Inilah yang membuat besarnya konsumen rokok dengan korbanya yaitu anak-anak dan remaja. Perlu adanya penyaringan kembali iklan-iklan yang disajikan kepada konsumen mengenai rokok. Jangan sampai seusia mereka telah diracuni dengan rokok.
Pemerintah harusnya memberikan regulasi, bagaimana iklan rokok yang boleh ditayangkan dan tidak boleh ditayangkan di media-media baik dicetak maupun elektronik atau mengatur jam-jam tertentu iklan-iklan ini boleh tampil dilayar kaca.
Indonesia seharusnya mencontoh Australia, mengatur ketat perderan rokok bahkan iklannya. Mereka mengharuskan ada gambar atau tanda peringatan bahaya rokok dibuat sangat mencolok, mengambil porsi 75 persen dari kemasan. Alasan mereka : biaya kesehatan bagi pecandu rokok jauh lebih besar dibanding duit yang dikeruk pemerintah dari cukai tembakau.
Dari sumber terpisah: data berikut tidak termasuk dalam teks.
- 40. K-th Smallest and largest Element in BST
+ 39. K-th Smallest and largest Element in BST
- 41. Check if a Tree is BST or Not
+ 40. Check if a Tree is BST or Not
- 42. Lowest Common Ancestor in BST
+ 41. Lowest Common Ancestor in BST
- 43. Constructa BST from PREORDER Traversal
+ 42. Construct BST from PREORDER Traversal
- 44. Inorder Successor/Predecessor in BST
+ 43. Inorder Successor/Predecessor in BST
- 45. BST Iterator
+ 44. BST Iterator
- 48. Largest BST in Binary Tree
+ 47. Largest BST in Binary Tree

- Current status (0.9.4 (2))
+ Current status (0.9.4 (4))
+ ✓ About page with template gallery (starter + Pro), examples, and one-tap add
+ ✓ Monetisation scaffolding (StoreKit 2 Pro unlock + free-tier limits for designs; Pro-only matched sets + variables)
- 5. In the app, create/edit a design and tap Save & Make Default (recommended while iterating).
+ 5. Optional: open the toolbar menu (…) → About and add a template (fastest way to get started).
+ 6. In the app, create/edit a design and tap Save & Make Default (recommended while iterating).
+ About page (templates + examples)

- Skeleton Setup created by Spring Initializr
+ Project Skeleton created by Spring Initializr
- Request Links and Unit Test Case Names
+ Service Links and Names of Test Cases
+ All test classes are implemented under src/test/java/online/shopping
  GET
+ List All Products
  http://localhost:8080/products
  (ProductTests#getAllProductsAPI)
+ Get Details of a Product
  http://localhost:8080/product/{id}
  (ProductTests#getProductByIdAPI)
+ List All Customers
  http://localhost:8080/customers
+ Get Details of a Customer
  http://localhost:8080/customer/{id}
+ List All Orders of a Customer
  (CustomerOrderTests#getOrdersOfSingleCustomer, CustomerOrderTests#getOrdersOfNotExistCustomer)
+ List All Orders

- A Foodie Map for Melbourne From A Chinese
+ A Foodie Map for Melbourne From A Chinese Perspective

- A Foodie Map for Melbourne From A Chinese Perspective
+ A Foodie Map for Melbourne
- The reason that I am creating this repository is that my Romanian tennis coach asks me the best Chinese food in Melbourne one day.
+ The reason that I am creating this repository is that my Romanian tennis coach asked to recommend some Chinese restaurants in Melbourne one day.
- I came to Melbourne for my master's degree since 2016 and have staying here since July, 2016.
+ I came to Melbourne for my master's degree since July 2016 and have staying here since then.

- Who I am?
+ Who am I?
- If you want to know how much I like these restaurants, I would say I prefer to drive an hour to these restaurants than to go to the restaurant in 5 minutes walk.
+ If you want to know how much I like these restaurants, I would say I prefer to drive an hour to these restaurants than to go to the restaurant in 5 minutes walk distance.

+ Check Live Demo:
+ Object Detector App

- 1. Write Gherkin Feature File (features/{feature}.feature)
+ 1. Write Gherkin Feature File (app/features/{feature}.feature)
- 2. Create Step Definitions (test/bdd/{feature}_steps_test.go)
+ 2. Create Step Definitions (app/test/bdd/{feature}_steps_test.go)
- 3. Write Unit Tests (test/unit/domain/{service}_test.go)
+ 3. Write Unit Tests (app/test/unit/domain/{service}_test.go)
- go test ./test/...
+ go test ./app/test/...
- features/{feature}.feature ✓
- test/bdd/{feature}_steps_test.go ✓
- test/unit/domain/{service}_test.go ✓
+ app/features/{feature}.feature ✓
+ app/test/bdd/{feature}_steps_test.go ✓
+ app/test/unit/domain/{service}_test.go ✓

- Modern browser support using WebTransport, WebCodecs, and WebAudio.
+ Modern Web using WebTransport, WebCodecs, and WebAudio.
Iklan-iklan rokok tak moleh terlalu menarik atau provakatif yang telah dibahas tadi. Dan orang tua selalu menjaga dan mengawasi pergaulan lingkungan anak-anaknya serta berpikir kritis. Seperti Amerika seorang anak menelpon Direktur Phillip Morris dan berkata “Why do you sell product that kills your customers,” katanya. Philip Morris, pemilik saham terbesar rokok Sampoerna.